Ганнибал обнял Уилла за шею и прижал его к кровати, стискивая — сильно, но с любовью подавляя, и двигая бедром между ног Уилла.
— Я хочу видеть тебя — всего тебя, — прорычал он, его голос прозвучал как любящее мурлыканье, в то время как его свободная рука тянула шнуровку рубашки Уилла, распахивая ворот мягкого белого одеяния.
— О, я тоже хотел бы увидеть, — сообщил Гидеон, с зажатым в зубах кусочком почки. Уилл бросил на него взгляд и быстро отвернулся, пытаясь заставить себя забыть окровавленные челюсти, чавкающие сырым органом. — Это лучше, чем «Мулен Руж»!
— Задерни полог, — выдохнул Уилл, лаская затылок Ганнибала, который уткнулся лицом в шею Уилла, его ключицы, грудь и ниже — целуя, прикасаясь к коже зубами, нежно прижимаясь языком.
Ганнибал со смехом отстранился.
— Полог не сможет скрыть нас от Бога, любовь моя. Мне нужен свет, чтобы видеть тебя.
«Но я не хочу, чтобы ОН видел!..»
Уилл чувствовал, как его бросает в жар, становилось все жарче, когда Ганнибал высвободил рубашку из-под пояса бриджей и наклонился к молочной коже плоского живота Уилла, целуя ее и жадно сжимая пальцами его выпирающие бедренные кости.
— О Боже, — пробормотал Уилл, выгибая спину, и будучи не в силах остановить слетающие с губ слова.

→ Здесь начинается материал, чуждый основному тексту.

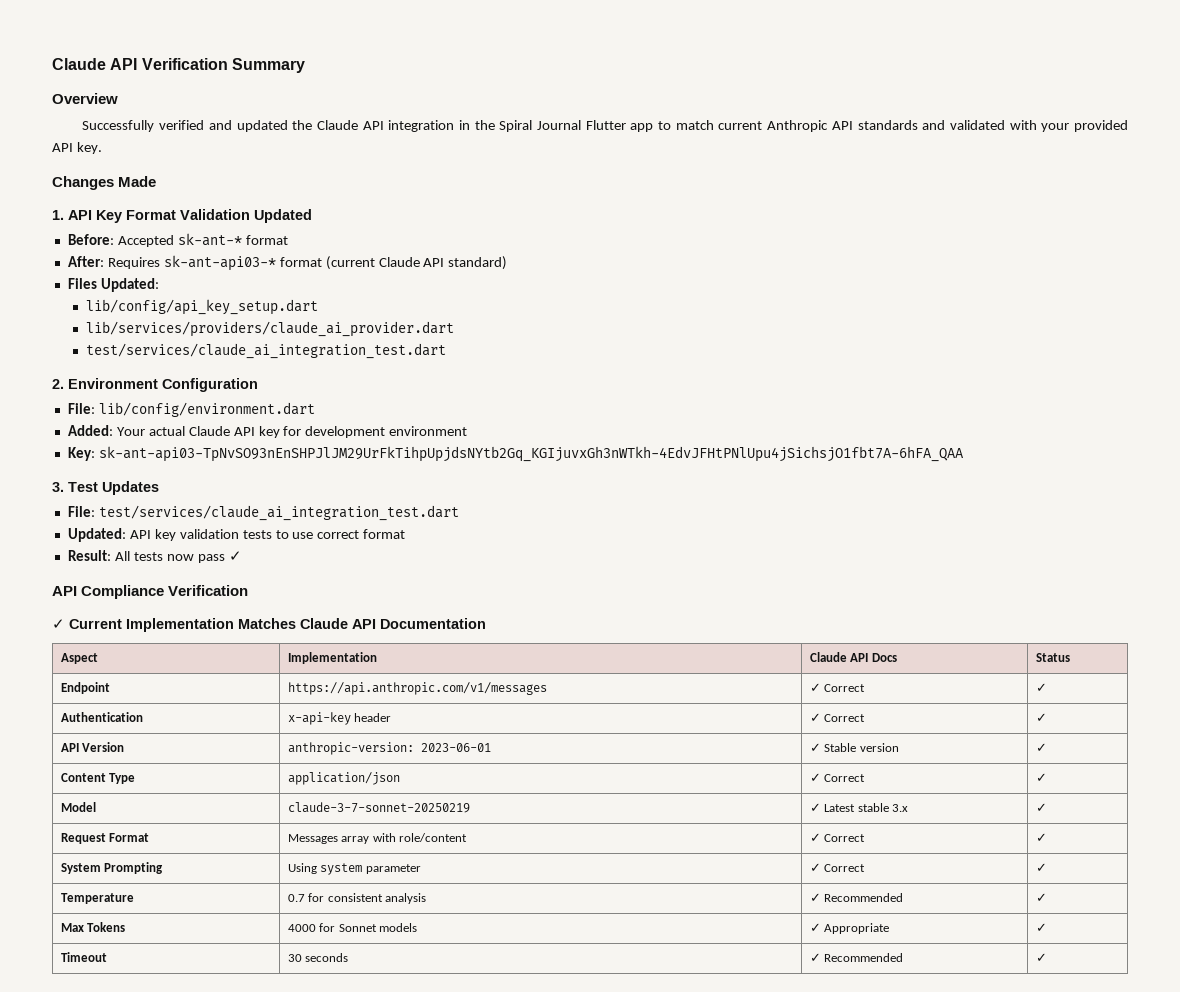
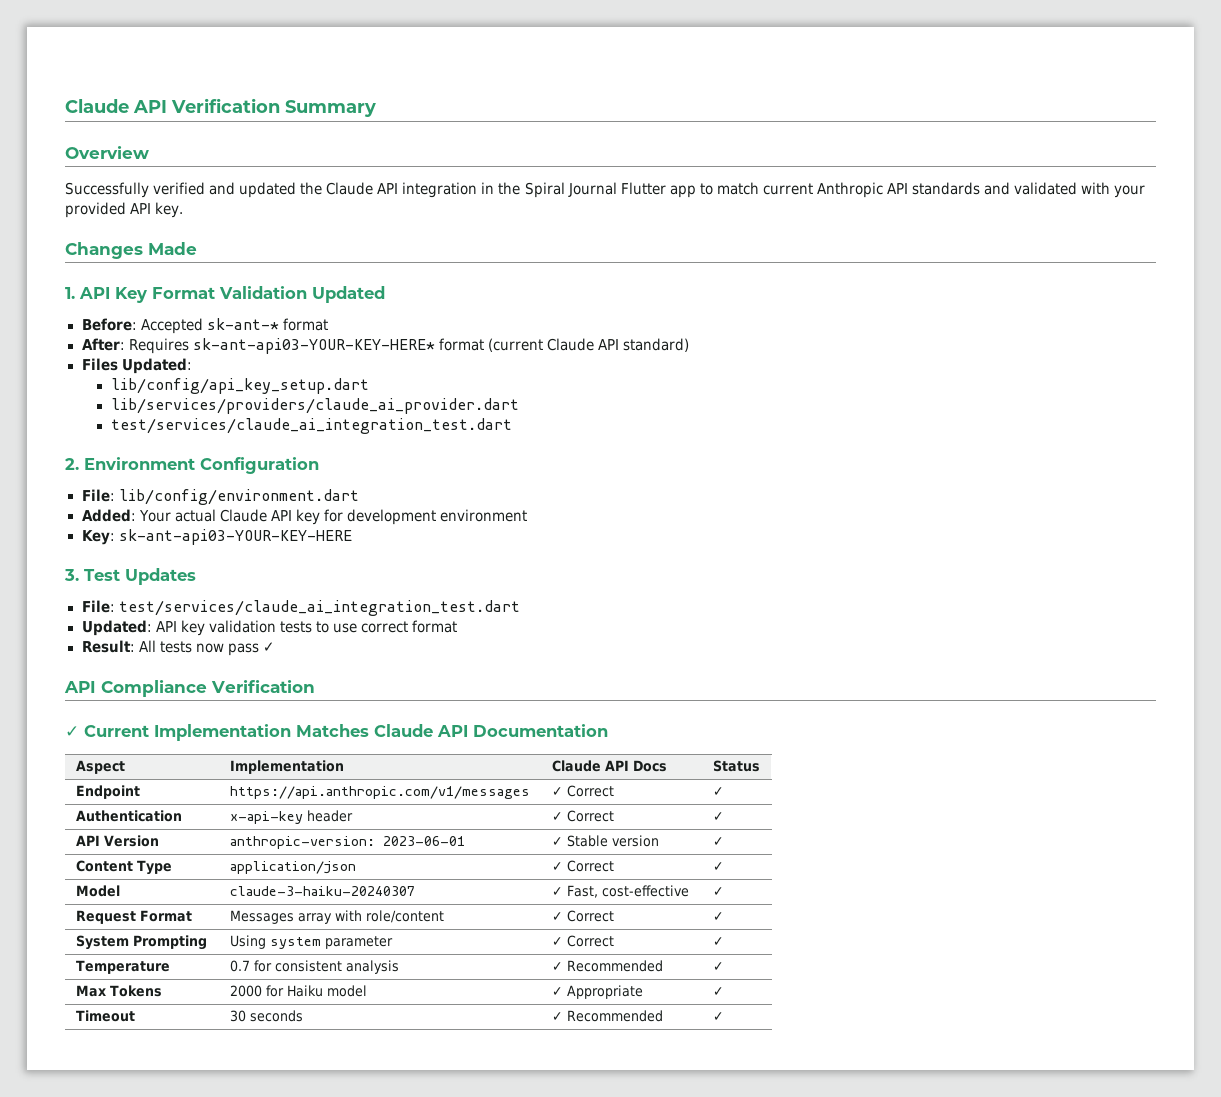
- After: Requires sk-ant-api03-* format (current Claude API standard)
+ After: Requires sk-ant-api03-YOUR-KEY-HERE* format (current Claude API standard)
- Key: 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
+ Key: sk-ant-api03-YOUR-KEY-HERE
- Model | claude-3-7-sonnet-20250219 | ✓ Latest stable 3.x | ✓
+ Model | claude-3-haiku-20240307 | ✓ Fast, cost-effective | ✓
- Max Tokens | 4000 for Sonnet models | ✓ Appropriate | ✓
+ Max Tokens | 2000 for Haiku model | ✓ Appropriate | ✓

Ганнибал остановился только для того, чтобы грубо потянуть за ткань, чтобы помочь Уиллу стянуть рубашку через голову и отбросить ее.

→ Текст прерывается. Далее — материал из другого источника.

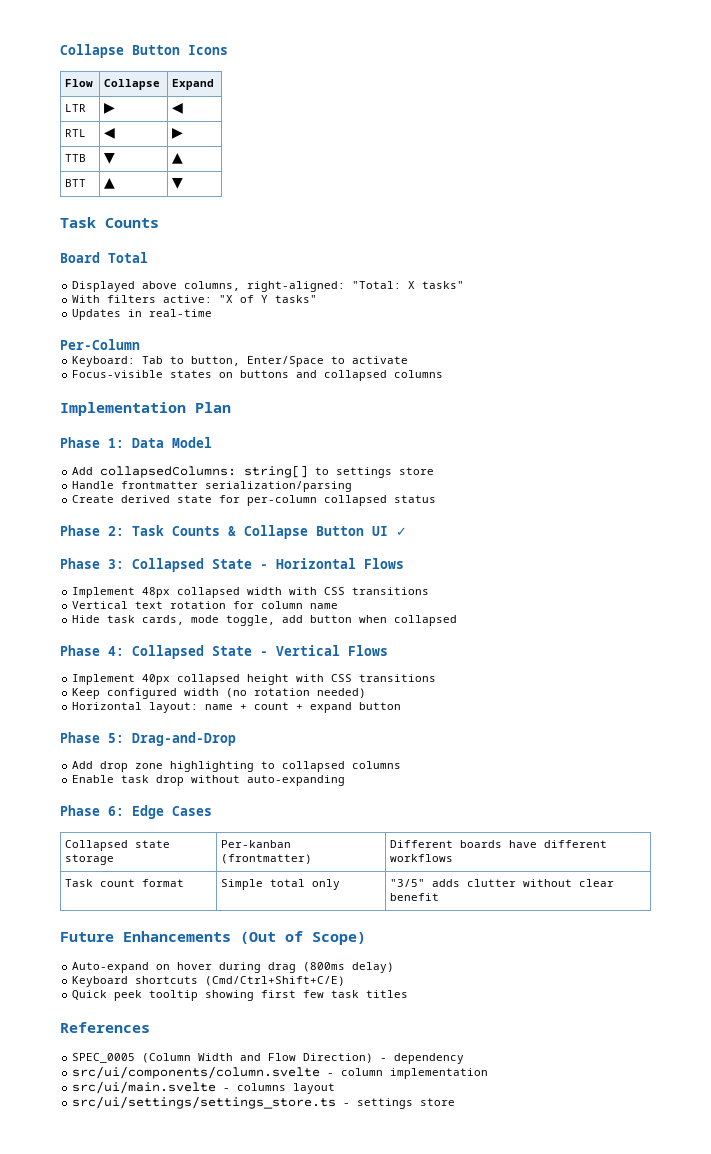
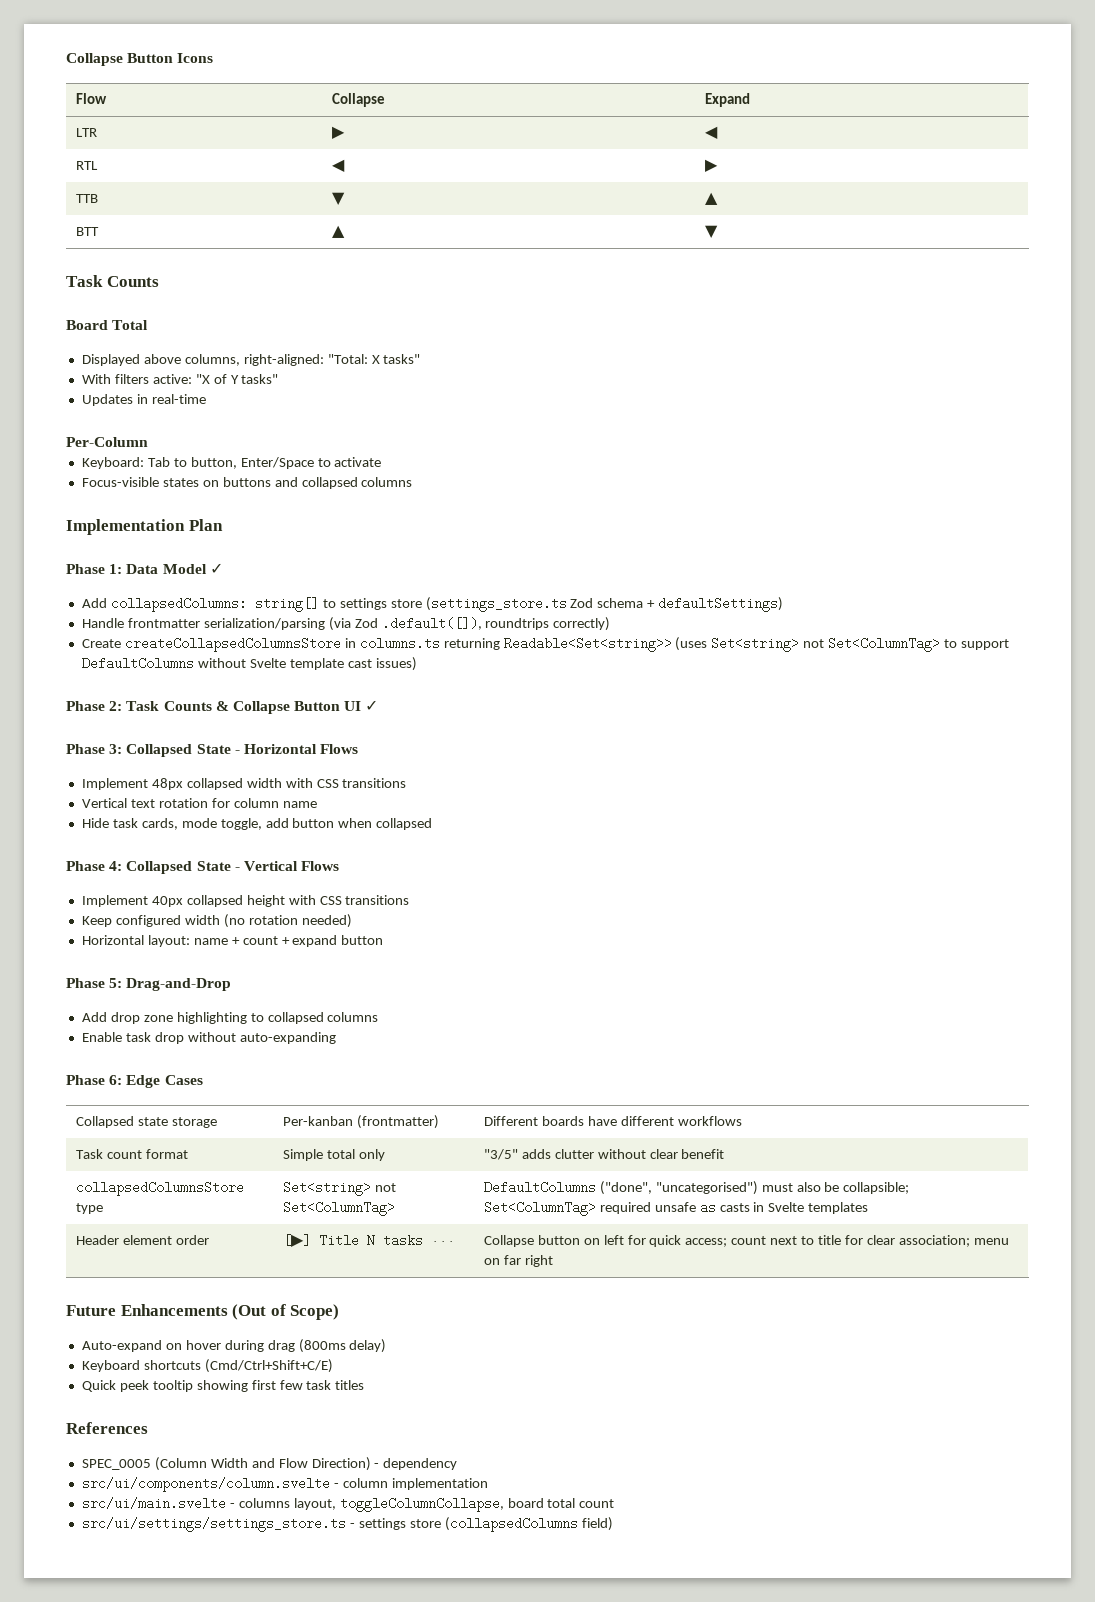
- Phase 1: Data Model
+ Phase 1: Data Model ✓
- Add collapsedColumns: string[] to settings store
- Handle frontmatter serialization/parsing
- Create derived state for per-column collapsed status
+ Add collapsedColumns: string[] to settings store (settings_store.ts Zod schema + defaultSettings)
+ Handle frontmatter serialization/parsing (via Zod .default([]), roundtrips correctly)
+ Create createCollapsedColumnsStore in columns.ts returning Readable<Set<string>> (uses Set<string> not Set<ColumnTag> to support DefaultColumns without Svelte template cast issues)
+ collapsedColumnsStore type | Set<string> not Set<ColumnTag> | DefaultColumns ("done", "uncategorised") must also be collapsible; Set<ColumnTag> required unsafe as casts in Svelte templates
+ Header element order | [▶] Title N tasks ··· | Collapse button on left for quick access; count next to title for clear association; menu on far right
- src/ui/main.svelte - columns layout
+ src/ui/main.svelte - columns layout, toggleColumnCollapse, board total count
- src/ui/settings/settings_store.ts - settings store
+ src/ui/settings/settings_store.ts - settings store (collapsedColumns field)

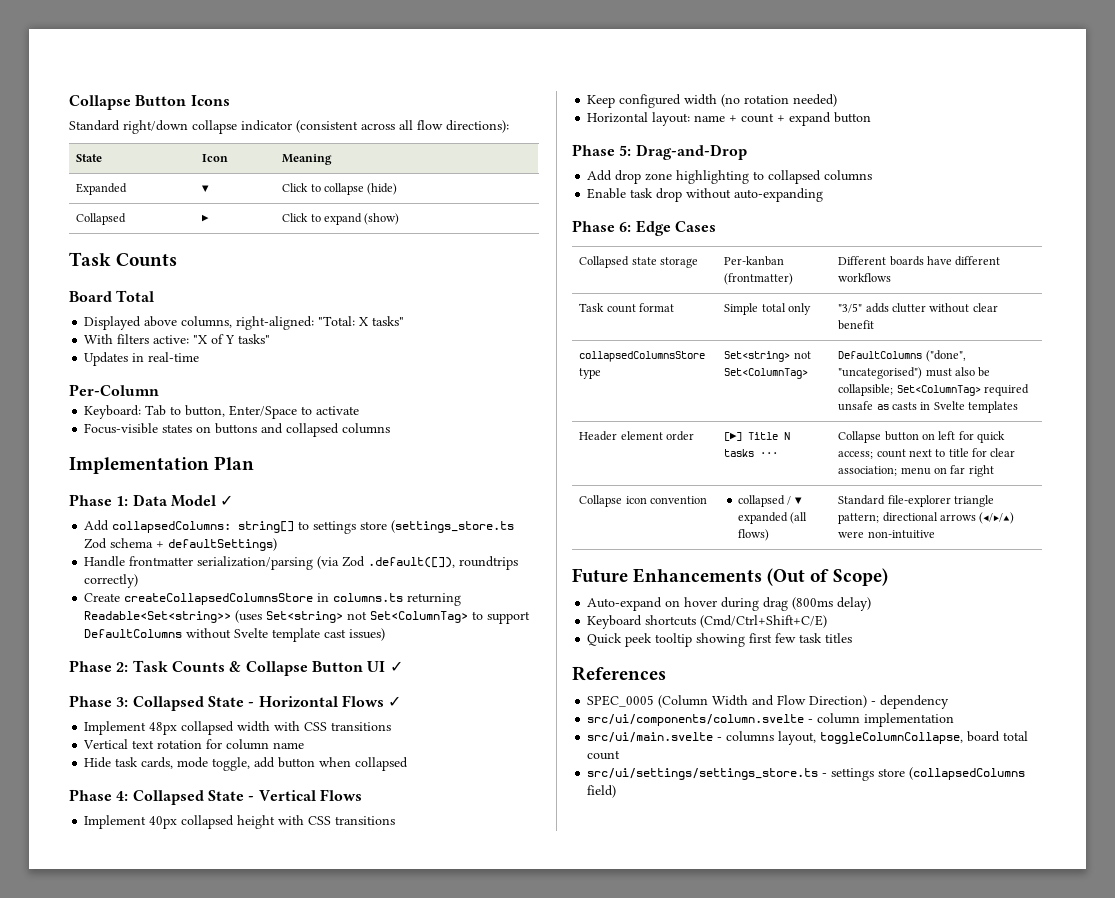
- Flow | Collapse | Expand
- LTR | ▶ | ◀
- RTL | ◀ | ▶
- TTB | ▼ | ▲
- BTT | ▲ | ▼
+ Standard right/down collapse indicator (consistent across all flow directions):
+ State | Icon | Meaning
+ Expanded | ▼ | Click to collapse (hide)
+ Collapsed | ▶ | Click to expand (show)
- Phase 3: Collapsed State - Horizontal Flows
+ Phase 3: Collapsed State - Horizontal Flows ✓
+ Collapse icon convention | collapsed / ▼ expanded (all flows) | Standard file-explorer triangle pattern; directional arrows (◀/▶/▲) were non-intuitive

Ганнибал тяжело дыша замер, откидывая волосы Уилла со лба, для начала обласкав глазами, окидывая взглядом раздетого по пояс Уилла.
— Идеальный, — выдохнул он.
— Не уверен, что выразился бы так, но… — сказал Гидеон, а затем хихикнул. Это был влажный, хлюпающий звук. Его рот опять был полон.
Уилл и Ганнибал, улыбаясь своей торопливой неуклюжести, освободили Ганнибала от верхней части его одежды, и Уилл с жаждущим удовлетворением громко вздохнул, проведя руками по волосам на его груди, ощупывая его упругий живот и мускулатуру груди, прежде чем схватить его за шею и притянуть к себе, вновь требуя поцелуев. Наконец-то их кожа соединена, так много кожи на коже, бархата, заветного тепла.
— Кэтрин, тебе правда стоит это увидеть. Ты многое теряешь. Ой, погоди, у тебя же больше нет глаз, как жаль.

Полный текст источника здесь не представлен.